As a second generation peripheral academic, i take this honor to write and engage as an enormous honor, which i do not take lightly. I presented on the transition in Malaysia, and am grateful for the support i have – my supervisor, my PI of the research program i chip in and my academic parents.

Many thanks to Dr Mala and the team for the prestigious opportunity to engage with debates in this festival of ideas.

IOM work

Sometimes a hard copy of an IOM report, in which I played a minor part with a brave research team of migrant community researchers and activists is a reminder of policy evidence to push inconvenient questions.

The research was carried out during the pandemic, the worst of times and these serendipitous encounters with a past body of work is just the antidote one needs in these challenging times.

A tremendous thank you to Adrian Pereira ji and North South Initiative for the spaces to work and think through issues of migration in SE Asia.

Our Report
The Acknowledgement Page

Subaltern Foodscapes in a Journal

I am equally excited and grateful for my latest publication in The Monsoon- Journal of the Indian Ocean Rim published by the Africa Institute, Sharjah and Duke University Press.

The paper focuses on conceptualising the notion of subaltern foodscapes, across Muscat, Dubai and Singapore. Food places such as the Karak shop, the Mamak/Kopitiam and the chayya kada are spaces of care, everyday diaspora politics and cultural archives.

In Gratitude to Professor Crispin Bates for the esteemed opportunity, and the Dina Odeh for the generous editorial support.

The journey from fieldwork to writing to the workshop to the publication took a while, but it is a precious experience into the process of academic publication.

Sharing intellectual real estate with the best of Indian Ocean Tarikh and Ethnography such as Professor Uday Chandra and Rukmini, is a more than an honour for a peripheral academic at best.

As a second generation migrant, it is a calling to write our stories in our polyphonic ways in Bangla, Tamil, Urdu, Gujarati and Arabic, which I will whether there is a platform available or not.

Shukran Jazeelan in Omani Arabic!

Zhi Char Culinary Archives in KL

Zhi Char Places are a culinary gem, with the fiery wok spinning the spiciest kung pao chicken, and the unker drinking tiger juice as he reads his paper with abandon.
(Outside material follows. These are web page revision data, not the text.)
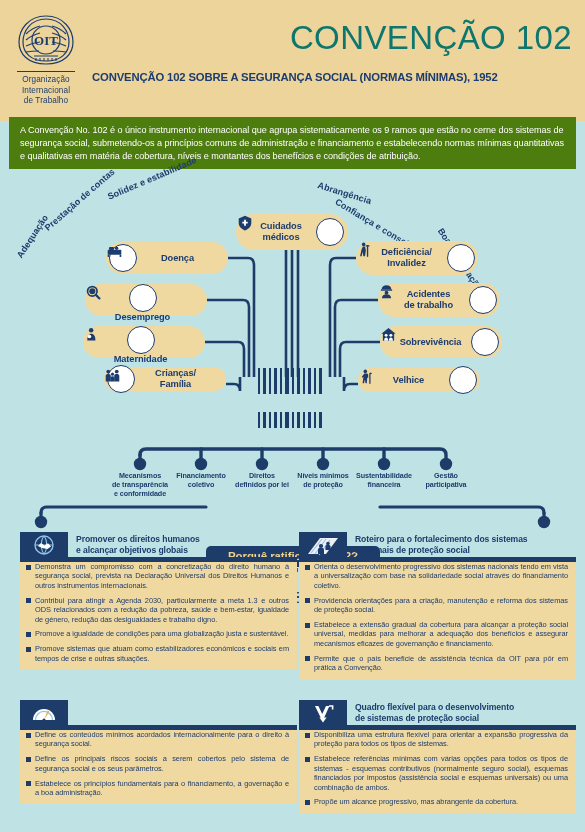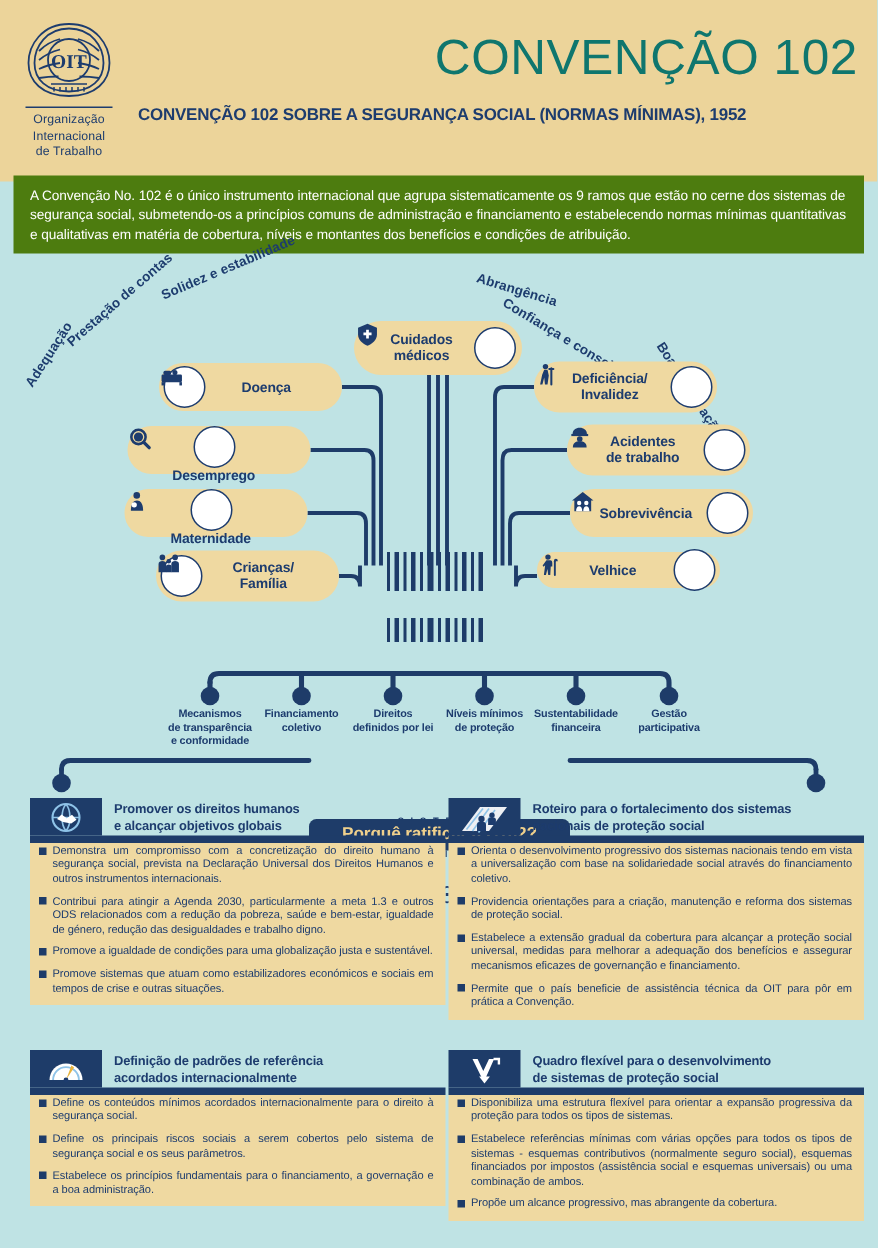--- a/index.html
+++ b/index.html
@@ -267,7 +267,7 @@
       <div class="lbl">Maternidade</div>
     </div>
 
-    <div class="node" style="left:104px;top:195px;width:122px;height:34px;padding:0 10px 0 3px;">
+    <div class="node" style="left:104px;top:195px;width:122px;height:24px;padding:0 10px 0 3px;">
       <div class="ico">
         <svg viewBox="0 0 20 20" width="17" height="17">
           <circle cx="5" cy="5.4" r="2.2" fill="#1d3c6e"></circle>

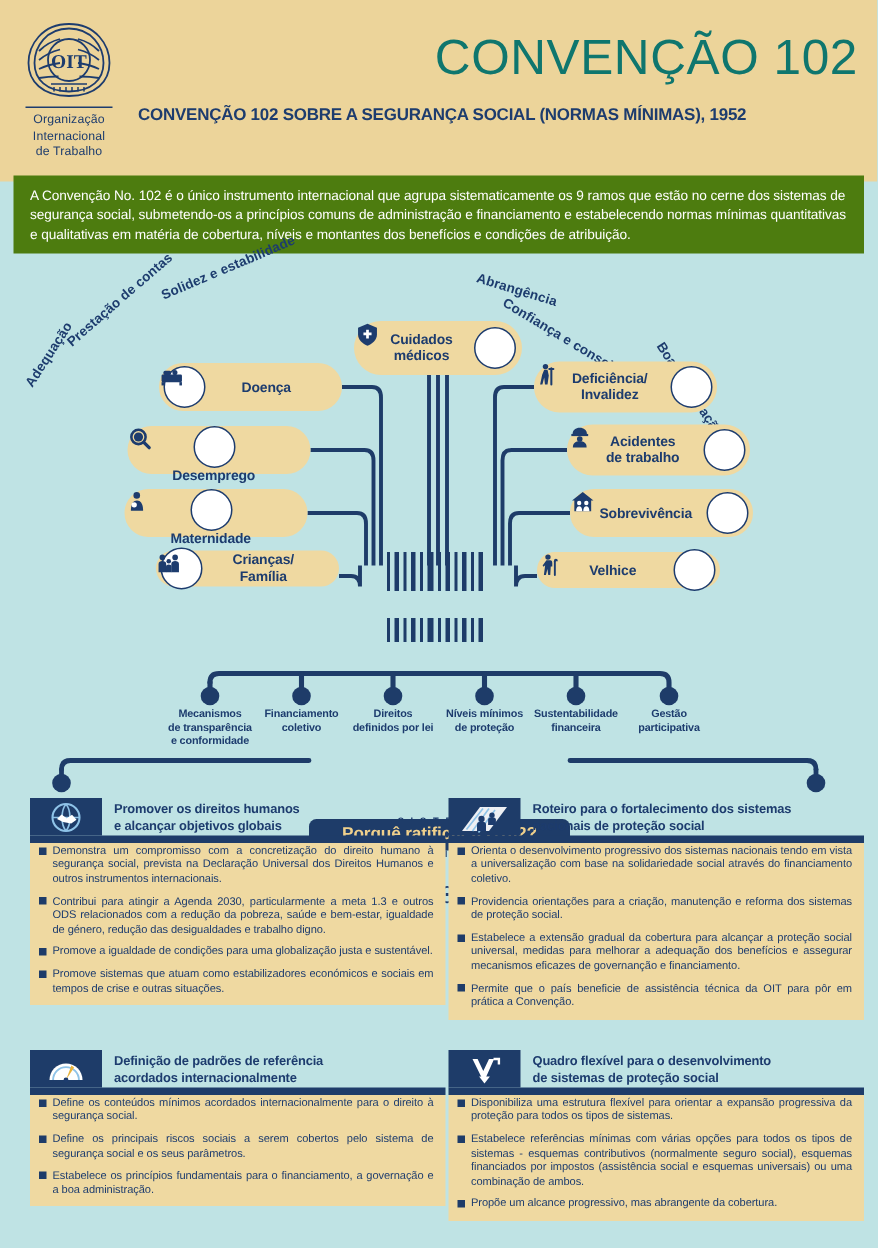--- a/index.html
+++ b/index.html
@@ -471,10 +471,6 @@
         </svg>
       </div>
       <div class="card-bar"></div>
-      <div class="htxt">
-        <div>Definição de padrões de referência</div>
-        <div>acordados internacionalmente</div>
-      </div>
     </div>
     <div class="card-body">
       <div class="bullet">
The ang moh comes over to have a bite, at the end of the day in China Town (with more Bangla and Burmese dialects being heard) as it has many a budget hotel packed in as sardine tins. A heritage district performs and preserves in the same breath, as gentrification creeps in with new urban renewal laws on the anvil, the ROI on a Chinatown meal is priceless, as a cultural archive with many migrants picking these meal preparation in many a kopitiam across KL.
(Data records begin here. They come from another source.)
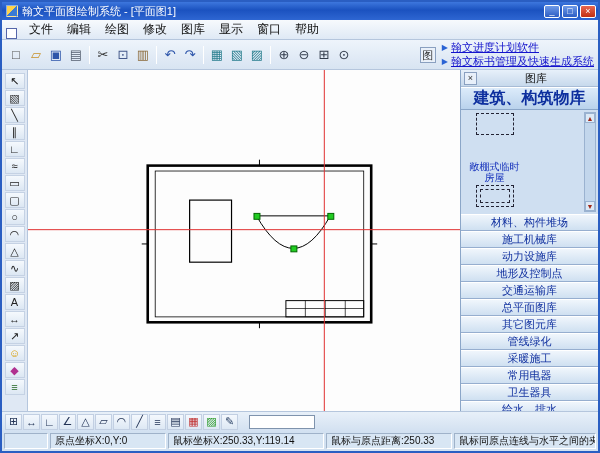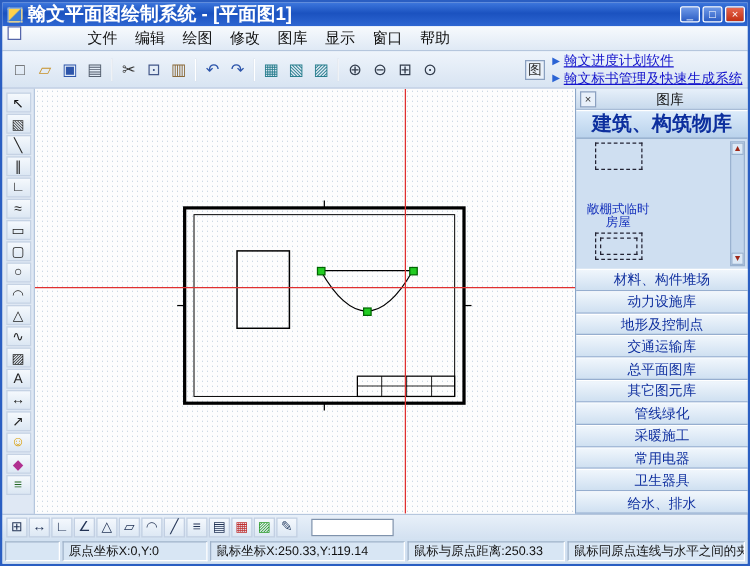--- a/index.html
+++ b/index.html
@@ -8,7 +8,7 @@
 .window { width:600px; height:453px; display:flex; flex-direction:column; border:2px solid #2a5ec2; background:#dce6f4; }
 .titlebar { flex:0 0 18px; display:flex; align-items:center; padding:0 2px 0 4px; background:linear-gradient(180deg,#3d77dd 0%,#1b52c0 45%,#2e66d2 100%); color:#fff; }
 .app-icon { width:12px; height:12px; background:linear-gradient(135deg,#ffd24a 0 50%,#3a7bd5 50% 100%); border:1px solid rgba(255,255,255,.4); margin-right:4px; }
-.title-text { font-weight:bold; font-size:15px; flex:1; white-space:nowrap; overflow:hidden; }
+.title-text { font-weight:normal; font-size:11px; flex:1; white-space:nowrap; overflow:hidden; }
 .win-btn { width:16px; height:13px; margin-left:2px; border:1px solid #fff; border-radius:2px; background:linear-gradient(180deg,#6f9ae8,#2c5dc4); color:#fff; font-size:9px; line-height:11px; text-align:center; cursor:default; }
 .win-btn.close { background:linear-gradient(180deg,#e8674f,#c22f12); }
 .menubar { flex:0 0 17px; display:flex; align-items:flex-start; background:linear-gradient(180deg,#f7fafd,#dfe9f5); border-bottom:1px solid #b5c6dd; padding-left:3px;gap:41px; }

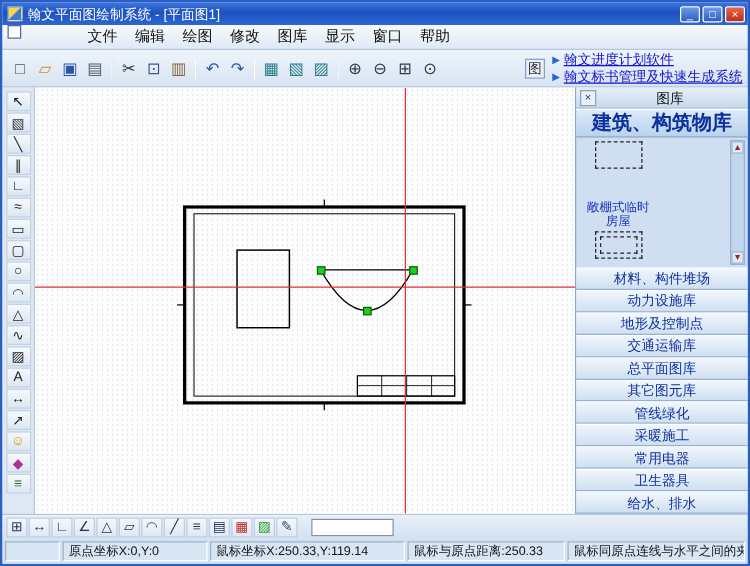--- a/index.html
+++ b/index.html
@@ -11,7 +11,7 @@
 .title-text { font-weight:normal; font-size:11px; flex:1; white-space:nowrap; overflow:hidden; }
 .win-btn { width:16px; height:13px; margin-left:2px; border:1px solid #fff; border-radius:2px; background:linear-gradient(180deg,#6f9ae8,#2c5dc4); color:#fff; font-size:9px; line-height:11px; text-align:center; cursor:default; }
 .win-btn.close { background:linear-gradient(180deg,#e8674f,#c22f12); }
-.menubar { flex:0 0 17px; display:flex; align-items:flex-start; background:linear-gradient(180deg,#f7fafd,#dfe9f5); border-bottom:1px solid #b5c6dd; padding-left:3px;gap:41px; }
+.menubar { flex:0 0 17px; display:flex; align-items:flex-end; background:linear-gradient(180deg,#f7fafd,#dfe9f5); border-bottom:1px solid #b5c6dd; padding-left:3px; }
 .doc-icon { width:11px; height:11px; border:1px solid #5566aa; background:#fff; margin:0 5px 0 1px; }
 .menu-item { padding:1px 7px; font-size:12px; color:#111; }
 .toolbar { flex:0 0 30px; display:flex; align-items:center; background:linear-gradient(180deg,#eef4fb,#d8e4f2); border-bottom:1px solid #b5c6dd; padding:0 4px; }

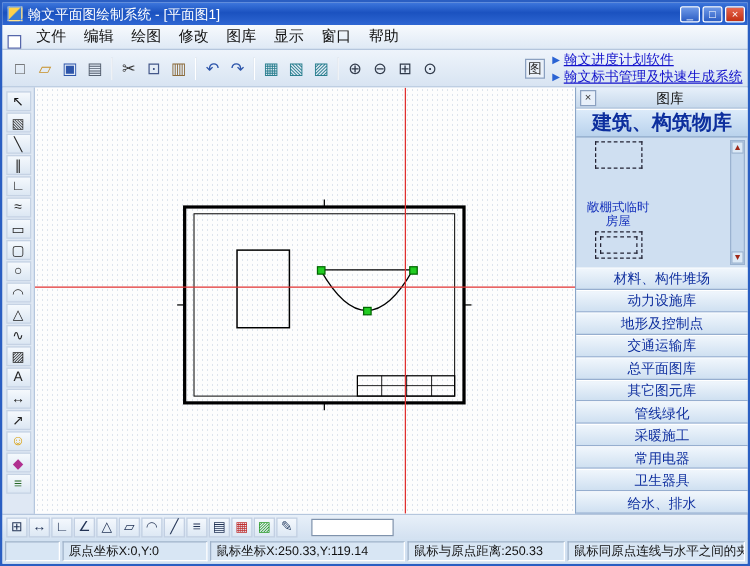--- a/index.html
+++ b/index.html
@@ -200,6 +200,7 @@
       </div>
       <div class="lib-cats" id="lib-cats">
           <div class="lib-cat">材料、构件堆场</div>
+          <div class="lib-cat">施工机械库</div>
           <div class="lib-cat">动力设施库</div>
           <div class="lib-cat">地形及控制点</div>
           <div class="lib-cat">交通运输库</div>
The spread- Kung pao, Kailan, CKT

Masterclass on Nepal-Malaysia Corridor

An annual catch up with Mr. Bed Kumar is a lesson in humility and a masterclass on Nepalese migration in Malaysia.

Migration is not about the h-index rather the humanity of the stories migrant community organising legends share in their struggle for rights and equity, as they build at home through remittances in the midst of political turmoil back home.

Let the research evidence be channelised in to good policy at various national and corridor scales.

Trade as Shocks and Shift’s- Professor Evelyn S Devadason talk at UM

Braving the downpour on a Monday morning to attend an inspiring talk by Professor Evelyn on trade as shocks and shifts was a mind bending experience. We need a refreshing of our vocabulary for the polycrisis we are in the midst, as old paradigm no longer hold their ground.